Two sets can be separated by a hyperplane iff their convex hulls do not intersect

4.2k Views Asked by At

So I am supposed to prove that two sets of points in $\mathbb{R}^n$ are linearly separable in an n-dimensional space if and only if their convex hulls do not intersect.

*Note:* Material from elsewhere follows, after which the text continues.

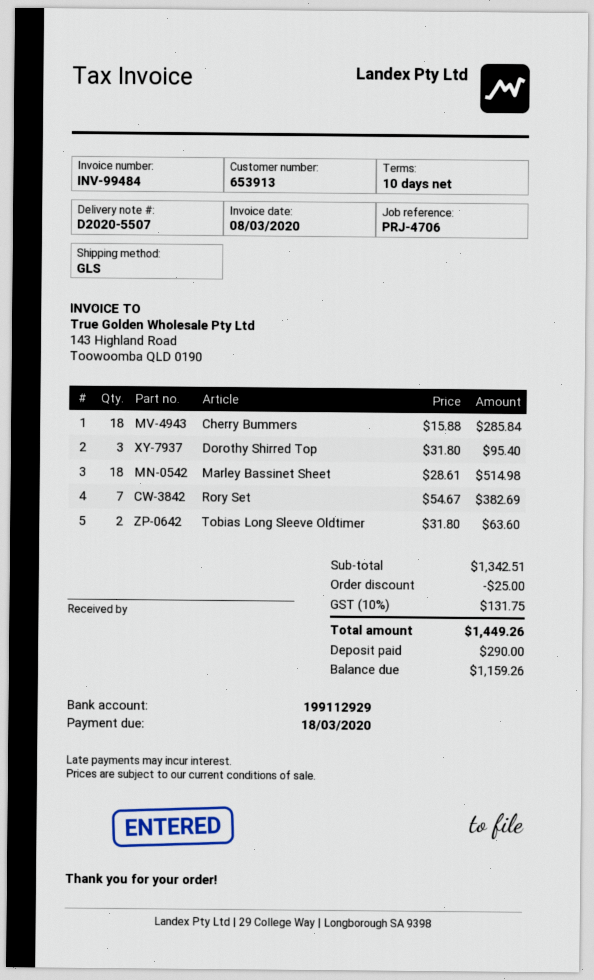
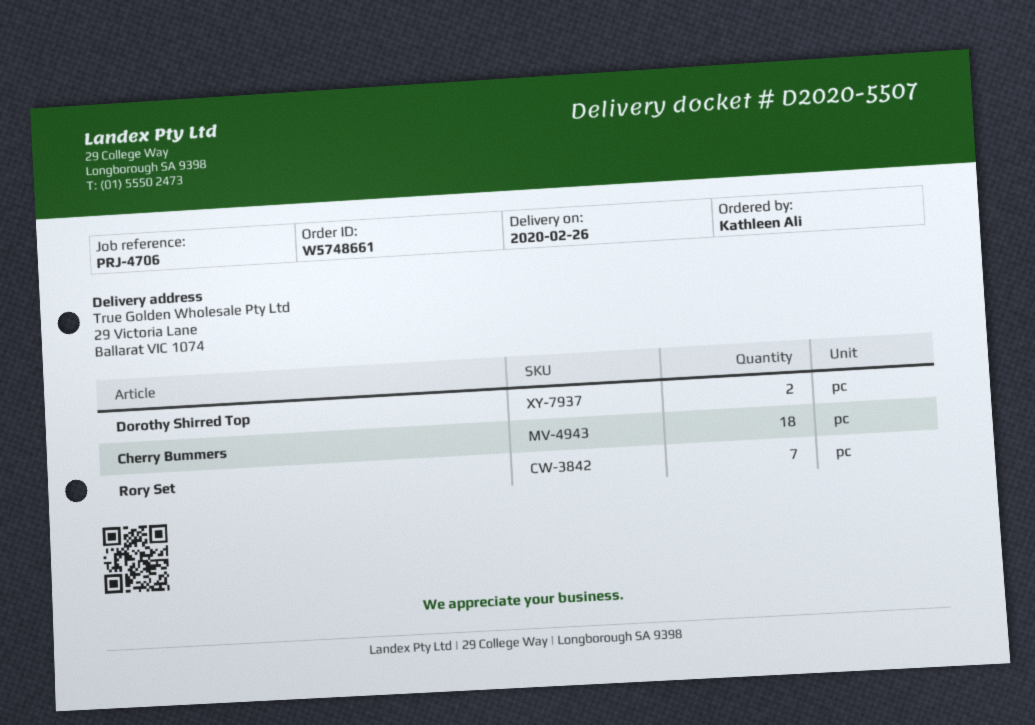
Dorothy Shirred Top: 3 -> 2
Marley Bassinet Sheet: 18 -> none
Tobias Long Sleeve Oldtimer: 2 -> none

I understand the concept visually in 2 and 3 space, it's just that I'm confusing myself in circles on the proof. I'm trying to prove by contradiction. Here is what I have:

Suppose there are two sets of data points in $\mathbb{R}^n$ of size $N$, between finite points $a_j<b_j$ and $c_j<d_j$: $$ \mathcal{S}_1: \{ p_i \big|\forall j,i,k: a_j < p_i < b_k\}, \mathcal{S}_2: \{ h_i \big|\forall j,i,k: c_j < h_i < d_k \} $$

With convex hulls $\mathcal{C}_1$,$\mathcal{C}_2$ such that: $$ \mathcal{C}_1: \bigg\{\sum_{i=1}^N \omega_i p_i \bigg| \forall i: \omega_i > 0 \wedge \sum_{i=1}^N \omega_i =1\bigg\}, \mathcal{C}_2: \bigg\{\sum_{i=1}^N \sigma_i h_i \bigg| \forall i: \sigma_i > 0 \wedge \sum_{i=1}^N \sigma_i =1\bigg\} $$

Which simplifies to: $$ \mathcal{C}_1: \{ \hat p \big|\forall i,\hat p,k: a_i < \hat p < b_k\}, \mathcal{C}_2: \{ \hat h \big|\forall i,\hat h,k: c_i < \hat h < d_k \} $$

Where: $$ \mathcal{C}_1 \cap \mathcal{C}_2 \neq \emptyset \wedge \bigg(\exists f(x) \big| f(x) = \sum_{n=1}^N \lambda_n x_n \wedge \forall \hat p,x,\hat h: \hat p < f(x) < \hat h \bigg) $$

It follows from $\mathcal{C}_1 \cap \mathcal{C}_2 \neq \emptyset $ that: $$ \exists \mathcal{D} \big| \mathcal{D}\subset\mathcal{C}_1,\mathcal{C}_2 \equiv \exists \hat p, \hat h \big| \hat p = \hat h $$

After this point I'm not sure what to do, I've tried converting it to vector math, but all I get is $p$ = $h$, and I don't know how to translate it to a contradiction. It's been a while since I've done any proof work, and I'm quite rusty. Is this heading in the right direction or should I trash it? Are my base assumptions correct? I would prefer direction, rather then answers because I want to pass this class.

update

I think i figured out my problem. I was defining the boundary with: $$ \forall \hat p,x,\hat h: \hat p \leq f(x) \leq \hat h $$

But I realize that if the hulls have $x\in \mathcal{C}_1, \mathcal C_2$ they cannot have a boundary that separates a point from itself. So the boundary equation must be: $$ \forall \hat p,x,\hat h: \hat p < f(x) <\hat h $$

1

There are 1 best solutions below

3
On

I don't know how to fix your proof, but I think you are overformalizing things (all these sums, etc.). Below there's an alternate take. (Note: I assume that $C_1$ and $C_2$ are convex hulls of finite sets of points.)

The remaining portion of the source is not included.